_EXERCISE_:
Extract, unchanged, each line of the listing below from its first line through the line that contains "[197,787,270,806] settings, ->", inclusive, and nothing else.

_DATA SHOWN_:
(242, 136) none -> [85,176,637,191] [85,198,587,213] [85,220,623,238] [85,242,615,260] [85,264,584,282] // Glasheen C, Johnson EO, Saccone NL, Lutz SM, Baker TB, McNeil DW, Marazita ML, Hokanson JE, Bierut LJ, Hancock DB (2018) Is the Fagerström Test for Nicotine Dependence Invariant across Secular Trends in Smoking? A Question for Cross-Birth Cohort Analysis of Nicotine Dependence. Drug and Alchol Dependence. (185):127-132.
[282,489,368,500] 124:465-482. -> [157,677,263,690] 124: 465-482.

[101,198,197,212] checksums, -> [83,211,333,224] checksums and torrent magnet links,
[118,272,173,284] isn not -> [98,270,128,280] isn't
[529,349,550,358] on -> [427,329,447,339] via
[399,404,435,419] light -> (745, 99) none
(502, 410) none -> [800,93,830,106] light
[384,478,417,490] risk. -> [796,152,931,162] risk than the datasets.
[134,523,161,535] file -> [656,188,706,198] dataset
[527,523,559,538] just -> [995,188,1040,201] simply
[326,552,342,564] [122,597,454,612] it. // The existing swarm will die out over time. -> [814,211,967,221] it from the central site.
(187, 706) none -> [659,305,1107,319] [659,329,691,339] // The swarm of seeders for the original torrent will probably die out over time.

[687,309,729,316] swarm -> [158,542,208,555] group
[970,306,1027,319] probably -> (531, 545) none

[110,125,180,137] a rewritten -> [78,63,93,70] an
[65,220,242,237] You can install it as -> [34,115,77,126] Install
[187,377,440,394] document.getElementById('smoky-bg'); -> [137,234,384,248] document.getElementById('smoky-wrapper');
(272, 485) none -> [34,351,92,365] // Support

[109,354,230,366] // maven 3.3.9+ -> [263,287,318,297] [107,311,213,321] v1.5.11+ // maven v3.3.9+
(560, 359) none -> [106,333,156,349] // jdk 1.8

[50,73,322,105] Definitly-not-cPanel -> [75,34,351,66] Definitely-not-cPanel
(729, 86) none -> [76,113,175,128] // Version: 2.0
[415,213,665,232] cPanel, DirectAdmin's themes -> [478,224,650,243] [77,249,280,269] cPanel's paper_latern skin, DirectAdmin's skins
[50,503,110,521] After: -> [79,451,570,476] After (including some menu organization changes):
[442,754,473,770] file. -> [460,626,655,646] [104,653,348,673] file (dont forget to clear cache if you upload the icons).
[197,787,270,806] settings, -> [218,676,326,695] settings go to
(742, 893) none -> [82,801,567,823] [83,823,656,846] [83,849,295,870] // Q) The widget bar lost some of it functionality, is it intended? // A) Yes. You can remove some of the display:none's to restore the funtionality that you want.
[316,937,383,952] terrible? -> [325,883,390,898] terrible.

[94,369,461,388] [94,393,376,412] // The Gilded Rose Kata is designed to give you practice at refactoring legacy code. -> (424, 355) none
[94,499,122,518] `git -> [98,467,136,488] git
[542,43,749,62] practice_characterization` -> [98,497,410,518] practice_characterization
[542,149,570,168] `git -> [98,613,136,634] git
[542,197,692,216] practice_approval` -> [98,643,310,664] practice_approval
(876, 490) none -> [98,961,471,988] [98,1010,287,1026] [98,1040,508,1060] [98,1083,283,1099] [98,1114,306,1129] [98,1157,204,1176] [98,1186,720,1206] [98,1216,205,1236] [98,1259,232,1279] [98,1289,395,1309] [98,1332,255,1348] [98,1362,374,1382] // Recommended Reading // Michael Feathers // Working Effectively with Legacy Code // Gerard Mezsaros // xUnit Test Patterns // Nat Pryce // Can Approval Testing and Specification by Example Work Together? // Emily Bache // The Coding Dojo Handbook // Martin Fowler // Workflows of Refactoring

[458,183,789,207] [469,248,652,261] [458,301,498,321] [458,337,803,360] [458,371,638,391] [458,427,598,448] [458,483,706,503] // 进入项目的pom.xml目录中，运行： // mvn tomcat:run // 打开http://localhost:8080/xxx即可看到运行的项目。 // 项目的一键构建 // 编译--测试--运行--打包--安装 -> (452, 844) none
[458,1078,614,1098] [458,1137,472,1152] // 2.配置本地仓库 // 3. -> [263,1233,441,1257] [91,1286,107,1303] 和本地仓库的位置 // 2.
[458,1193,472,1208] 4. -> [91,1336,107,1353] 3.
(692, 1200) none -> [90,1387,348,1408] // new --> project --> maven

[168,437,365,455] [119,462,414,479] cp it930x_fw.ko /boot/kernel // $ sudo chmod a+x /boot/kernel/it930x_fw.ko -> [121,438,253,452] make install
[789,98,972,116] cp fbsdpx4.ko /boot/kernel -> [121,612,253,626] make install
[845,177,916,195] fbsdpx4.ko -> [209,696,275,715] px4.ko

_RESPONSE AREA_:
(242, 136) none -> [85,176,637,191] [85,198,587,213] [85,220,623,238] [85,242,615,260] [85,264,584,282] // Glasheen C, Johnson EO, Saccone NL, Lutz SM, Baker TB, McNeil DW, Marazita ML, Hokanson JE, Bierut LJ, Hancock DB (2018) Is the Fagerström Test for Nicotine Dependence Invariant across Secular Trends in Smoking? A Question for Cross-Birth Cohort Analysis of Nicotine Dependence. Drug and Alchol Dependence. (185):127-132.
[282,489,368,500] 124:465-482. -> [157,677,263,690] 124: 465-482.

[101,198,197,212] checksums, -> [83,211,333,224] checksums and torrent magnet links,
[118,272,173,284] isn not -> [98,270,128,280] isn't
[529,349,550,358] on -> [427,329,447,339] via
[399,404,435,419] light -> (745, 99) none
(502, 410) none -> [800,93,830,106] light
[384,478,417,490] risk. -> [796,152,931,162] risk than the datasets.
[134,523,161,535] file -> [656,188,706,198] dataset
[527,523,559,538] just -> [995,188,1040,201] simply
[326,552,342,564] [122,597,454,612] it. // The existing swarm will die out over time. -> [814,211,967,221] it from the central site.
(187, 706) none -> [659,305,1107,319] [659,329,691,339] // The swarm of seeders for the original torrent will probably die out over time.

[687,309,729,316] swarm -> [158,542,208,555] group
[970,306,1027,319] probably -> (531, 545) none

[110,125,180,137] a rewritten -> [78,63,93,70] an
[65,220,242,237] You can install it as -> [34,115,77,126] Install
[187,377,440,394] document.getElementById('smoky-bg'); -> [137,234,384,248] document.getElementById('smoky-wrapper');
(272, 485) none -> [34,351,92,365] // Support

[109,354,230,366] // maven 3.3.9+ -> [263,287,318,297] [107,311,213,321] v1.5.11+ // maven v3.3.9+
(560, 359) none -> [106,333,156,349] // jdk 1.8

[50,73,322,105] Definitly-not-cPanel -> [75,34,351,66] Definitely-not-cPanel
(729, 86) none -> [76,113,175,128] // Version: 2.0
[415,213,665,232] cPanel, DirectAdmin's themes -> [478,224,650,243] [77,249,280,269] cPanel's paper_latern skin, DirectAdmin's skins
[50,503,110,521] After: -> [79,451,570,476] After (including some menu organization changes):
[442,754,473,770] file. -> [460,626,655,646] [104,653,348,673] file (dont forget to clear cache if you upload the icons).
[197,787,270,806] settings, -> [218,676,326,695] settings go to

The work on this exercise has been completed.